Data excerpts:
========================================

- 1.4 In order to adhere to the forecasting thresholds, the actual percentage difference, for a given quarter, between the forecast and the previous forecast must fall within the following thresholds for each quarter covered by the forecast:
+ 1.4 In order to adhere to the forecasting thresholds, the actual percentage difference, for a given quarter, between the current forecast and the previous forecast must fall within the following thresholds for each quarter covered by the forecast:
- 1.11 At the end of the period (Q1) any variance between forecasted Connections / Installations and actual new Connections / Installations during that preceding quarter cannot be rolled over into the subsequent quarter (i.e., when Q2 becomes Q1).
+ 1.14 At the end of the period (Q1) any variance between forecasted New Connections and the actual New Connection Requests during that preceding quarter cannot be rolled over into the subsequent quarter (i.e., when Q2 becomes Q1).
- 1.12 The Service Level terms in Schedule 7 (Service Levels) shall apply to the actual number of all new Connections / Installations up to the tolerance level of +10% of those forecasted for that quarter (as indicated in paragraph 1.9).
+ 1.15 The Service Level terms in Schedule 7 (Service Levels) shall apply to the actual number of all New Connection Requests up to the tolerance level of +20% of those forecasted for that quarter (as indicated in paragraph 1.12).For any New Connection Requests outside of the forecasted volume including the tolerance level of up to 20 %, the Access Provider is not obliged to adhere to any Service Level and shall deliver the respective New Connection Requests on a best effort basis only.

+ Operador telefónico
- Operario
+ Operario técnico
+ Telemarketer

========================================

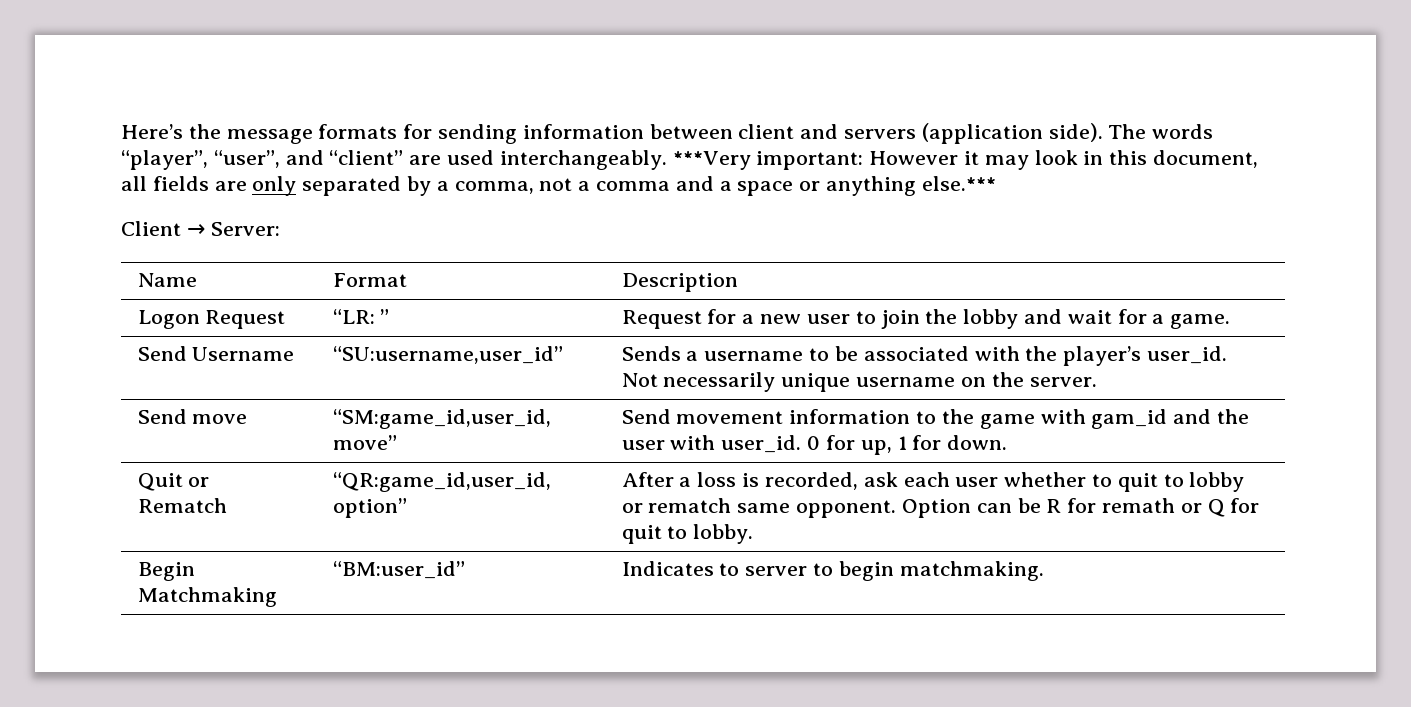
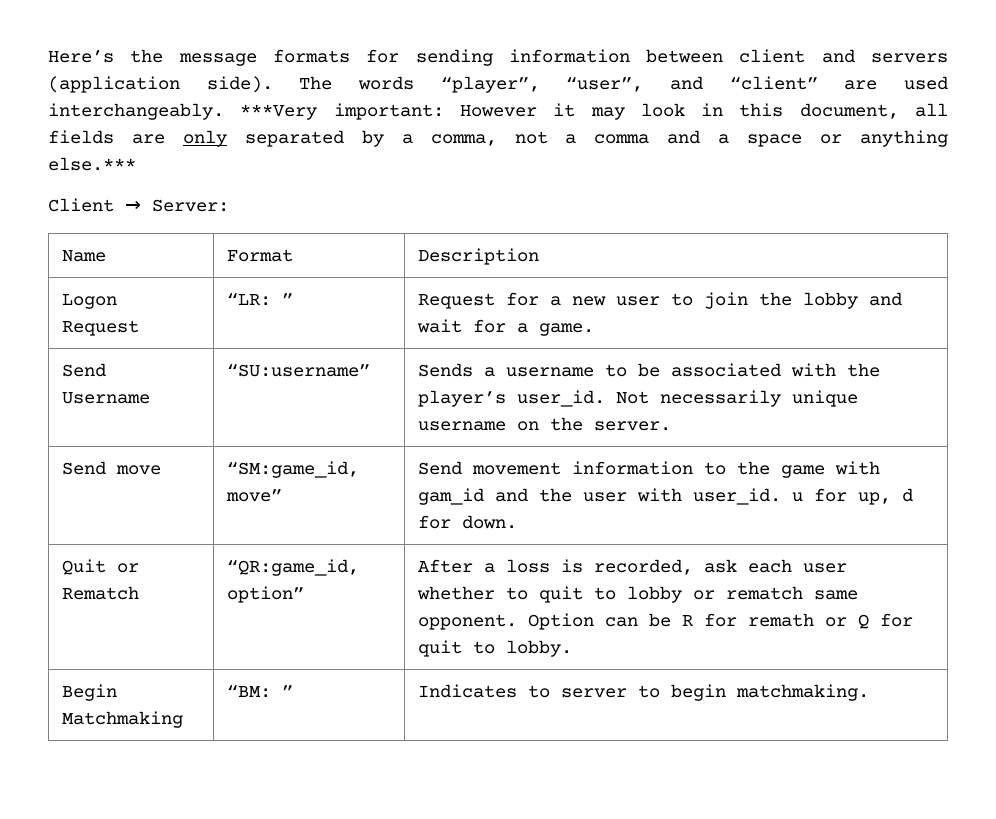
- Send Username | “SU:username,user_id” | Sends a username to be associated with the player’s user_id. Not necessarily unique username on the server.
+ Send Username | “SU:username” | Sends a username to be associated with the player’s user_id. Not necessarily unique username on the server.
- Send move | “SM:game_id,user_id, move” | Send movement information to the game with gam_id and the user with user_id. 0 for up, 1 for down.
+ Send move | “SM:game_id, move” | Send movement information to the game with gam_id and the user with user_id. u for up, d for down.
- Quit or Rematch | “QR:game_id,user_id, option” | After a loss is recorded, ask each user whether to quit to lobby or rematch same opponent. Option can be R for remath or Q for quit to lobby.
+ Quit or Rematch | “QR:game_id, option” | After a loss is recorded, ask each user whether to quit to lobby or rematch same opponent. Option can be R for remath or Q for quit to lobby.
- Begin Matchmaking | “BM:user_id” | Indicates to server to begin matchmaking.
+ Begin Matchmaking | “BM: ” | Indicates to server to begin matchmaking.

========================================

* _Exercise prompt_:
Within the data above, the span starting at the line containing "- 1.11 At the" and ending at the line containing "1.14 At the" is to be retyped exactly, with no other lines.

* _Exercise solution_:
- 1.11 At the end of the period (Q1) any variance between forecasted Connections / Installations and actual new Connections / Installations during that preceding quarter cannot be rolled over into the subsequent quarter (i.e., when Q2 becomes Q1).
+ 1.14 At the end of the period (Q1) any variance between forecasted New Connections and the actual New Connection Requests during that preceding quarter cannot be rolled over into the subsequent quarter (i.e., when Q2 becomes Q1).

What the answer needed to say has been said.